What are Mr. Bonnett’s thoughts on the Republican party leaderships’ oft-stated intent to control, channel, absorb, redirect, steer, tame, sideline or otherwise nullify the influence of “our” tea-party candidates who have been elected to public office? I am sure since he is one of “us”, somewhere in the public record he could direct us to his protestations against such efforts by his party leadership.
How would Mr. Bonnett recommend a grassroots organization (such as AFP proclaims itself) maintain it’s integrity and credibility while at the same time receiving valuable public exposure from only one of the many political parties active in the nation, and while featuring prominently as speakers at its events, candidates and leaders from that same political party? In such a scenario, how might one avoid the appearance of a quid pro quo?
How has Mr. Bonnett, who implies he considers himself one of “we TEA party conservatives”, so badly misunderstood the core principles and driving forces behind “his” tea party movement, that he can resort to the tired old argument advanced time and again by the leadership of both major parties that any action can be justified by its legality, without shame or embarrassment? It reminds me of Warren Buffet advocating for higher taxes for the rich so he will be forced to pay more. You don’t need a law to compel you to do what you believe is right.
Does Mr. Bonnett not understand that legality is the lowest rung on the moral ladder, and that “we TEA party conservatives” have higher aspirations for ourselves, our leaders and our nation than to cling to that low rung as our justification and motivation for action?
I wonder if Mr. Bonnett is aware of the Codevilla article on the people vs. the ruling class, and if so what is his opinion of the validity of the arguments advanced?

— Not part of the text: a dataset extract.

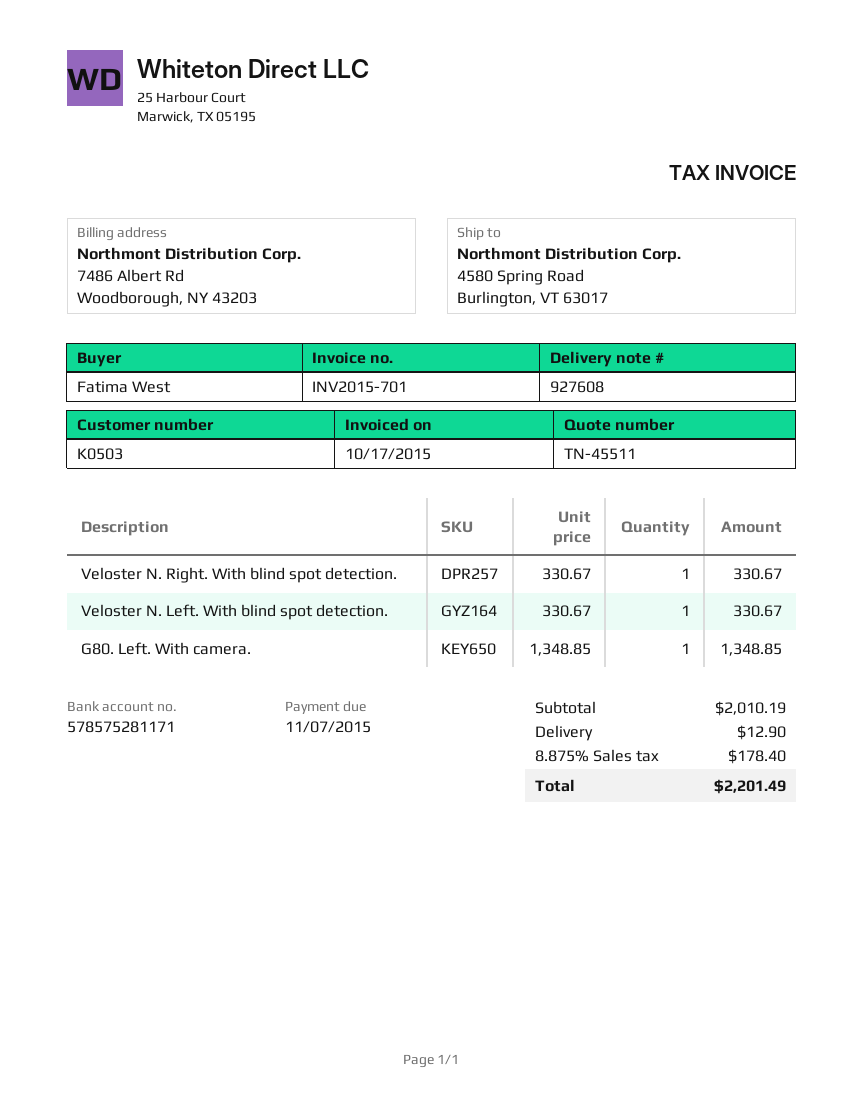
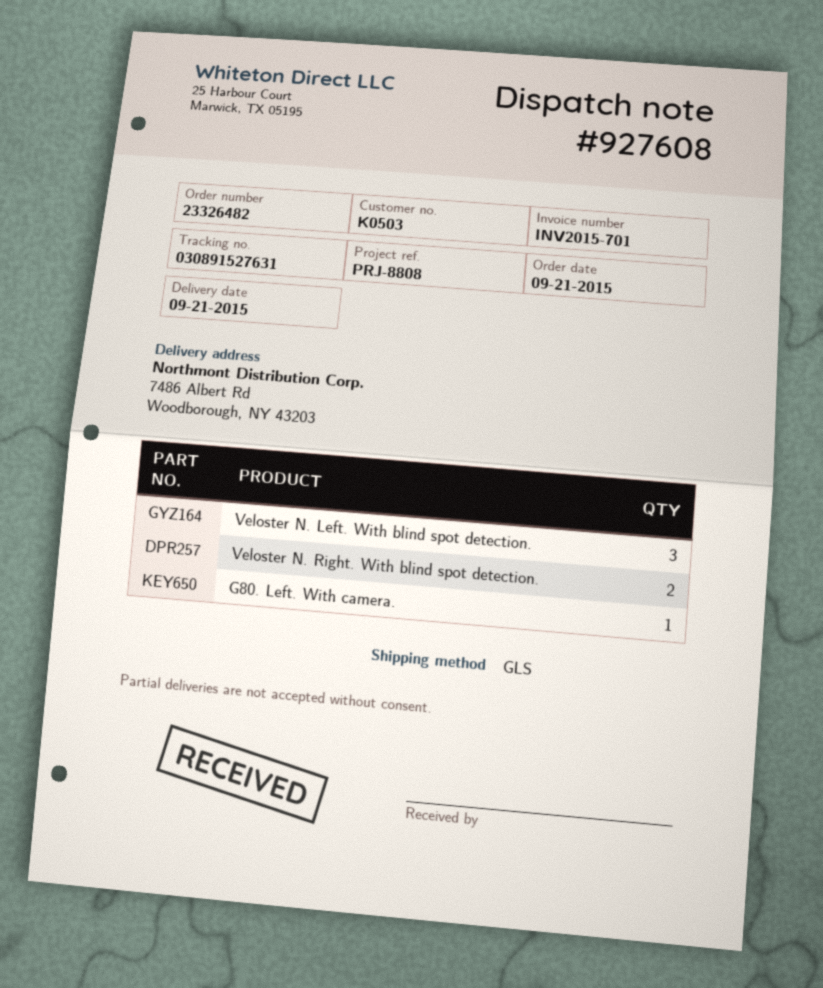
ship to: 4580 Spring Road, Burlington, VT 63017 -> 7486 Albert Rd, Woodborough, NY 43203
Veloster N. Right. With blind spot detection.: 1 -> 2
Veloster N. Left. With blind spot detection.: 1 -> 3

Assuming Mr. Bonnett, as a member of “we TEA party conservatives”, agrees with the sentiments of the afore-mentioned article, what conclusions would he draw about the agenda of a “grassroots tea-party group” that both accepts from and renders aid to the leadership of one of those ruling class organizations, without explanation or apology?
Would Mr. Bonnett see such an organization as advocating primarily for the agenda of the ruling class, or primarily for the interests and concerns of “we the people”?